Du Malevitch en série

Absorbée par le mastodonte Funécap en 2013, l’enseigne Rebillon – « la référence de la tradition funéraire parisienne depuis 1811 » – privilégie l’Inde pour sous-traiter la gravure et la réalisation des monuments, à quelques exceptions près. « Les gens veulent pouvoir rapidement passer à autre chose. En général, ils choisissent un monument sur catalogue et délèguent l’essentiel du design sur la gravure », précise Valéry Guyot- Sionnest, fondatrice de l’agence de prestation funéraire AlteRiva et « rapporteur d’affaires » pour le groupe. « Le monde funéraire est carcéral. On est là pour adoucir ce moment, considère cette ancienne directrice de communication reconvertie en “funeral planner”. Le monument funéraire représente 50 % du processus d’acceptation de la mort. » Elle dirige donc systématiquement ses clients en deuil vers le service commercial de la marbrerie. Le prix du monument, fabriqué en usine, décolle à 1000 euros pour les modèles en granit basiques et peut s’envoler à plus de 400 000 pour les « sur-mesure ». C’est David Sotille, le « créatif de la bande », rescapé de la communication visuelle, qui les dessine et les modélise en 3D. Derrière l’éternel décorum de fleurs artificielles et plaques de marbre des boutiques qui ceinturent le cimetière du Montparnasse, le dessinateur s’égare un instant en montrant la photographie d’une de ses récentes créations : « Ce parallépipède noir, c’est du Malevitch en granit finalement ! » Puis, devant une pierre tombale aux lignes courbes et en forme de bateau : « L’idée, c’était d’évoquer une voile sans la montrer, en créant du mouvement. J’aurais préféré que ce soit plus abstrait encore mais c’est le client qui décide, regrette cet amateur de futurisme, bien obligé de reconnaître le goût douteux de certains monuments. Les gens ne vont pas dans une agence de pompes funèbres en pensant aller dans une galerie d’art. » L’enseigne Rebillon a tenté de proposer un « catalogue artistique » en collaboration avec des plasticiens indépendants. Sans succès : la bonne vieille tombe préfabriquée reste la valeur la plus sûre.

 

 

«J’ai pris conscience que mon oeuvre était une tombe le jour des funérailles de mon commanditaire ! »

 

Le Don Quichotte des pompes funèbres

Il faut quitter la capitale et ses cimetières réputés pour rencontrer Pierre Aubert, l’artiste qui se bat depuis une trentaine d’années pour la reconnaissance d’un art funéraire contemporain.

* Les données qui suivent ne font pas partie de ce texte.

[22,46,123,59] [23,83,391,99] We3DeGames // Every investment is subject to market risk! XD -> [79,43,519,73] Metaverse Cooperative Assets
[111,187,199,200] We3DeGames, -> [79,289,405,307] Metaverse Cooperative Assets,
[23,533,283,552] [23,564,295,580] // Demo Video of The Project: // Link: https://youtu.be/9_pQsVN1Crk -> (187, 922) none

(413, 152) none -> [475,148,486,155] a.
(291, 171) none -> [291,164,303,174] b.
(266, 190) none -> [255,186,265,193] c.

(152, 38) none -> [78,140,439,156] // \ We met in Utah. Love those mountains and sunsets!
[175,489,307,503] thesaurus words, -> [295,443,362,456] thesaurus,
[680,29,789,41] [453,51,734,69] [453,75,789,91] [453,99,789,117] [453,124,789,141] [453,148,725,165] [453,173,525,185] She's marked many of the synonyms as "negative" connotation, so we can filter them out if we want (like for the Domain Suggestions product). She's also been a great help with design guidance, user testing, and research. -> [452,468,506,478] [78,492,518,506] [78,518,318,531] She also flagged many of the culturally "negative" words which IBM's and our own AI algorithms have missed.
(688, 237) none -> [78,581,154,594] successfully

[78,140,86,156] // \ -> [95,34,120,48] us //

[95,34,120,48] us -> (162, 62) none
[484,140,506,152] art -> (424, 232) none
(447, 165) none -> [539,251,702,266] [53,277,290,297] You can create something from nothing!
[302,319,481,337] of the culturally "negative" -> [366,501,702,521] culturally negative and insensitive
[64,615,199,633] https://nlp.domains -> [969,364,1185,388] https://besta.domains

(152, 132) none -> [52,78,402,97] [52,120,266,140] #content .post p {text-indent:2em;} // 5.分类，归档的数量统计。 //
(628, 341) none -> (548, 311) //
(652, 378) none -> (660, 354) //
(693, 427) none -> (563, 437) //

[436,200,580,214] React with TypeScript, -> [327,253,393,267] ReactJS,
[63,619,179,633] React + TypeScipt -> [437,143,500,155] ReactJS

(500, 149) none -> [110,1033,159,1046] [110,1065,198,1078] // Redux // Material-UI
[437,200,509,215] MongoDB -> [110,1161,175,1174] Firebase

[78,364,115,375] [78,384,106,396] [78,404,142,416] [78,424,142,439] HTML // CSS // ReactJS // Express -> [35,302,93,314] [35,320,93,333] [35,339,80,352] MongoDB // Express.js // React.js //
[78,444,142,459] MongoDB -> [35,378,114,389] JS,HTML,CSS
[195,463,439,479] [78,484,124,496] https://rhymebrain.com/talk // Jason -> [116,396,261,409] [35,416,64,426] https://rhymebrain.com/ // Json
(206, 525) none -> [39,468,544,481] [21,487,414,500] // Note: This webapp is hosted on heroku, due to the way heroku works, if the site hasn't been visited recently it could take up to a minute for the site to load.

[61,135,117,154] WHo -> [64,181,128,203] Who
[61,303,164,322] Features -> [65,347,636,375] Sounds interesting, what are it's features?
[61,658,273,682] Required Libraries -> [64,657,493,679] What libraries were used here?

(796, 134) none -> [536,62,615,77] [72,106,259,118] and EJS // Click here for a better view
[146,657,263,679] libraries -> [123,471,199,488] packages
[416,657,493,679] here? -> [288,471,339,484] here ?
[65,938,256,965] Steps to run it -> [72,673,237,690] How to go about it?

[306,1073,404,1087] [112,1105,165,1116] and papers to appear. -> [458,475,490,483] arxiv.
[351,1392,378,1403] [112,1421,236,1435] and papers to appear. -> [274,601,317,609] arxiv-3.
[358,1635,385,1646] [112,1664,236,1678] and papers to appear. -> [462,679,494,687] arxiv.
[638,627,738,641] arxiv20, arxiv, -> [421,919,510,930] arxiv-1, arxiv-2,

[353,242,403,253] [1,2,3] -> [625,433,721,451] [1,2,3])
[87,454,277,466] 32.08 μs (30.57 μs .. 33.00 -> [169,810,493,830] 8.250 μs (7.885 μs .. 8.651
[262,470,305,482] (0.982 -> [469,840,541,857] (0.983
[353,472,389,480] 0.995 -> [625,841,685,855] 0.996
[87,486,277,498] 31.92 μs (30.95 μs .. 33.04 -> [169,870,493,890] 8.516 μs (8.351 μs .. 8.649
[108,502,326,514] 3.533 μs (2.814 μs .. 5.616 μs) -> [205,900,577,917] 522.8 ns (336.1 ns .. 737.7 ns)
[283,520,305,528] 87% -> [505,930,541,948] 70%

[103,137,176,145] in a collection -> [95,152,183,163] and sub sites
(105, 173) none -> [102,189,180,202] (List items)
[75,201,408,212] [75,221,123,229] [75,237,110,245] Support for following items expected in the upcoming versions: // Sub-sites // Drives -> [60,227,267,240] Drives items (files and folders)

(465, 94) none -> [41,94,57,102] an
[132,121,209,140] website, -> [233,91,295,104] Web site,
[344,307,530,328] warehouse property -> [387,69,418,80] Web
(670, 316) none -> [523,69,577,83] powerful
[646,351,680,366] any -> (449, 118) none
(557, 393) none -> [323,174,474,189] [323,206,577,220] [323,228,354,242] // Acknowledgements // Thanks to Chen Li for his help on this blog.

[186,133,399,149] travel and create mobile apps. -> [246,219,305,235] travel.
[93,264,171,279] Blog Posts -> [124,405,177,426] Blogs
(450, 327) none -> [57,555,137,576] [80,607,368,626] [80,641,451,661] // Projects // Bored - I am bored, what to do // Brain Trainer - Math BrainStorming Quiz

Au bar du Novotel de Metz, les images de la cathédrale Notre-Dame de Paris en feu et de la chute de sa flèche tournent en boucle à la télévision : « Si le patrimoine français manquait d’éclairage, c’est chose faite ! » lâche-t-il, bien content que la « verrue de Viollet-le- Duc » ait brûlé. Pierre Aubert se présente comme le père des « arts derniers », un mouvement qui aurait une place dans l’histoire de l’art au même titre que l’art nouveau. Avec sous le bras un énorme catalogue bourré d’articles de presse, de correspondances, de cartons d’invitation et de photographies des sépultures qu’il a réalisées, l’artiste détaille les étapes de sa croisade. « Les lobbies du funéraire sont assis sur une branche et je suis la scie ! » déclare en préambule l’homme qui a ouvert la première galerie dédiée à l’art funéraire à Paris et convaincu une puissante entreprise de pompes funèbres de lancer un catalogue de sculptures originales, avant que celle-ci ne fusionne avec le groupe OGF. Le cynisme de l’industrie s’avère insupportable : « Les choses sont très bien ficelées. Dans ces entreprises, tout est fait pour que vous choisissiez dans l’instant l’objet mémoriel qui vous conviendra. Les gens ne savent pas qu’ils peuvent attendre dix ans pour en installer un. Cette arnaque phénoménale est l’illustration la plus laide de la société de consommation ! » Et de citer le slogan de Roc Eclerc, le supermarché de la pompe funèbre – « Parce que la vie est déjà assez chère ».

 

            

 

Du sculpteur au « sépulteur »

En fin connaisseur du patrimoine architectural, Pierre Aubert voit dans les rites funéraires néandertaliens l’origine même de l’art, bien avant l’avènement de l’outil : « Quand il s’agit d’un monument funéraire, on n’est pas en train de parler de la beauté d’un Combas ou d’un Jeff Koons, on ne peut pas tricher. Dans ce domaine, il y a un champ d’expression immense qu’on ne retrouve nulle part ailleurs et qu’on n’apprend pas dans les écoles d’art. » En ce qui le concerne, c’est une suite d’expériences singulières qui a forgé sa foi en la nécessité d’avoir des œuvres d’art dans les cimetières, certain que seule la contemplation de la beauté permet de diminuer la douleur. À l’âge de 15 ans, par exemple, il a dû aider son père à transporter le corps de son grand-père, décédé dans un lit autre que le sien, jusque dans la bonne maison : « Je me suis vu prendre mon grand-père par les pieds et le mettre dans le coffre de la DS. Vivre un épisode comme ça, je vous assure, ça blinde ! » Les monuments funéraires qu’il réalise renvoient à la vanité de l’existence, en plus d’avoir une fonction très triviale : une stèle en forme de chaise, de nichoir à mésanges, de girouette ou encore en miroir. Pour sa future tombe, il a installé un panneau de limitation de vitesse à 200 km/h, visible depuis la route qui borde le cimetière. « N’importe quel plouc qui passe par-là est capable de comprendre cet art-là ! » assure-t-il dans un clin d’œil moqueur à la fameuse « démocratisation culturelle ». L’artiste ira même jusqu’à contacter Castorama pour que la chaîne de bricolage propose un rayon spécial « sépulture », espérant voir essaimer une forme d’art brut dans les cimetières. L’esprit tourné vers l’avenir, il mise sur le jour où sera reconnu le métier de « sépulteur », qui rassemblerait plasticiens, architectes, artisans ou encore paysagistes : « Dès demain, je peux créer un millier d’emplois. On recense plus de 600 000 décès par an en France ! »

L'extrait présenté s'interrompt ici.